Scan the entries below, and for each line that includes the word "HOME", make a copy.

Content starts

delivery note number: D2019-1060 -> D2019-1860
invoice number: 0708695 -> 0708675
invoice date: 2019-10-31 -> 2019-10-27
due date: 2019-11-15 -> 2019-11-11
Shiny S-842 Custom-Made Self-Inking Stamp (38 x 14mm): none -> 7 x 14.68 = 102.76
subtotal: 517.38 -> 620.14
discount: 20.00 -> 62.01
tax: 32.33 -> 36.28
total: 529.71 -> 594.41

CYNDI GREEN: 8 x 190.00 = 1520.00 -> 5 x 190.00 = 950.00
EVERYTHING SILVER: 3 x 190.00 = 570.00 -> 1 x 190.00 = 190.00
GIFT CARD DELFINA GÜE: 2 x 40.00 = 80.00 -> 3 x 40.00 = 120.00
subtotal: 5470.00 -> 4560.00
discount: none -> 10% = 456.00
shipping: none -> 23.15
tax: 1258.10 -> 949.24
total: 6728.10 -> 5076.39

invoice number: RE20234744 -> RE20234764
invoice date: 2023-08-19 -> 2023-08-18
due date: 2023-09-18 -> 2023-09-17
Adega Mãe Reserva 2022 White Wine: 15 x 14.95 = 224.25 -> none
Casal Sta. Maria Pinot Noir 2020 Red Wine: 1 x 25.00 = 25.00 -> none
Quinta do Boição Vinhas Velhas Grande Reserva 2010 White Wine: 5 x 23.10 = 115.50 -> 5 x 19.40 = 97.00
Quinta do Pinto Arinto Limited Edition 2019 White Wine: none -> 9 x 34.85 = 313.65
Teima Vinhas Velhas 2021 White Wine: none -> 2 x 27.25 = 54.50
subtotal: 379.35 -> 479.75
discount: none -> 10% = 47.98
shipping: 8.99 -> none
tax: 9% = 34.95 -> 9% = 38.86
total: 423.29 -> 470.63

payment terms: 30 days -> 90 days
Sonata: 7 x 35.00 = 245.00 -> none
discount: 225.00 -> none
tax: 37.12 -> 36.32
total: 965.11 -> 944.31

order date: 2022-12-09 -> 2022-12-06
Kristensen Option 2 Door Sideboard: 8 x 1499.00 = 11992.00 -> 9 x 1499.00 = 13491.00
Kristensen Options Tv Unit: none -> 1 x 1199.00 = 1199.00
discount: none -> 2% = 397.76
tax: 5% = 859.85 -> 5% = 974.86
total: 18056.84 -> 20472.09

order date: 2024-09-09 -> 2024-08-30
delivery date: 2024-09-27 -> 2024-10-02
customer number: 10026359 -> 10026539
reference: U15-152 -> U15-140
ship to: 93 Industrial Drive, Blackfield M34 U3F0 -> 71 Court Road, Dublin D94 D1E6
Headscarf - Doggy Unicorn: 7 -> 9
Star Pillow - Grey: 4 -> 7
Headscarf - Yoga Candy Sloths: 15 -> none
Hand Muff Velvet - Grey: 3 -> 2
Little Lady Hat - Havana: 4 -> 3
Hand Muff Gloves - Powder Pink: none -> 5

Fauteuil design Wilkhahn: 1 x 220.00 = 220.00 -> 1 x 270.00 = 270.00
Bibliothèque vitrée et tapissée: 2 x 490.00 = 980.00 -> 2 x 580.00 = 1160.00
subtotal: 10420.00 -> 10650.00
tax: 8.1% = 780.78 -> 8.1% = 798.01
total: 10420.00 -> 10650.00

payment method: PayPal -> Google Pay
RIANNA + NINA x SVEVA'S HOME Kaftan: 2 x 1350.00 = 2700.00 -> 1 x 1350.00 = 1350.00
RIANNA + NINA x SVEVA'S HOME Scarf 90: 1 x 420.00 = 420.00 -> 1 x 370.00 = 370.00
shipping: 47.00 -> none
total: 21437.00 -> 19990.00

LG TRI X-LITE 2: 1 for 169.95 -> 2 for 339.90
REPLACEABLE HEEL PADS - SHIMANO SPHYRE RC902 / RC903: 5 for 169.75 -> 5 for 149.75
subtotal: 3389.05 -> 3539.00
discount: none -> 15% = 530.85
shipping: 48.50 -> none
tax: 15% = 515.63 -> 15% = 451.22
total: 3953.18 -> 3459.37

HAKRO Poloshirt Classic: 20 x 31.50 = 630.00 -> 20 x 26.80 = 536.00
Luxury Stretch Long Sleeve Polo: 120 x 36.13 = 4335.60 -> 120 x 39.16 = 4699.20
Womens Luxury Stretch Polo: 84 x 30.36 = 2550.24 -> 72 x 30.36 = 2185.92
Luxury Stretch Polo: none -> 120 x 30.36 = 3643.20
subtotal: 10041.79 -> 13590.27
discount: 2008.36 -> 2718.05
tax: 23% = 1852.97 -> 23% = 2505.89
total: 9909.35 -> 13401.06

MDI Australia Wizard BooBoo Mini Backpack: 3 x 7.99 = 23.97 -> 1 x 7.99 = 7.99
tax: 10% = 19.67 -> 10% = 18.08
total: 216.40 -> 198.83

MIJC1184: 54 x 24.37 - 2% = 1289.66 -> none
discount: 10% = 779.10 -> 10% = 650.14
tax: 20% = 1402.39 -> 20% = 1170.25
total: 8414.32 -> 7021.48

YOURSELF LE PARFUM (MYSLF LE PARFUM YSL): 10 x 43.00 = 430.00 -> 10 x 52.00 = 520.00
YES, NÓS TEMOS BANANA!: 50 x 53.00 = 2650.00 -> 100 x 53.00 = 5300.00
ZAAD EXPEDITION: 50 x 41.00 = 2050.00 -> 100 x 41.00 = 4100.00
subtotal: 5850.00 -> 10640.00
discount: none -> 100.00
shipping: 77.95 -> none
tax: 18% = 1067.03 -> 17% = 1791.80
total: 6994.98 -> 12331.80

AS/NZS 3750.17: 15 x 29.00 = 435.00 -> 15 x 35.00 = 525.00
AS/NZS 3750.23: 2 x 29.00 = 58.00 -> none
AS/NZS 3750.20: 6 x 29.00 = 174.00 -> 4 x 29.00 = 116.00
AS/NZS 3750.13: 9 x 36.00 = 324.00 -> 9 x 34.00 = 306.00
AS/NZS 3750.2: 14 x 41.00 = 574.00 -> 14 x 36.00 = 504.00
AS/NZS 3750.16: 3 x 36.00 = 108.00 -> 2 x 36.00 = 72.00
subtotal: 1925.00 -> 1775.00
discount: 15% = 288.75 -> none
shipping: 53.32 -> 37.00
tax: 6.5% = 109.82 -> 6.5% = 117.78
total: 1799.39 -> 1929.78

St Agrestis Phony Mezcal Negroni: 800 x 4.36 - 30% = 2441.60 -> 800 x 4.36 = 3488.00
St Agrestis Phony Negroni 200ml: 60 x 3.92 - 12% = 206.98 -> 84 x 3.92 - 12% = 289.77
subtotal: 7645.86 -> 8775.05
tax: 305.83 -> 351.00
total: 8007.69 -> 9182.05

Content ends

» TASK SOLUTION
RIANNA + NINA x SVEVA'S HOME Kaftan: 2 x 1350.00 = 2700.00 -> 1 x 1350.00 = 1350.00
RIANNA + NINA x SVEVA'S HOME Scarf 90: 1 x 420.00 = 420.00 -> 1 x 370.00 = 370.00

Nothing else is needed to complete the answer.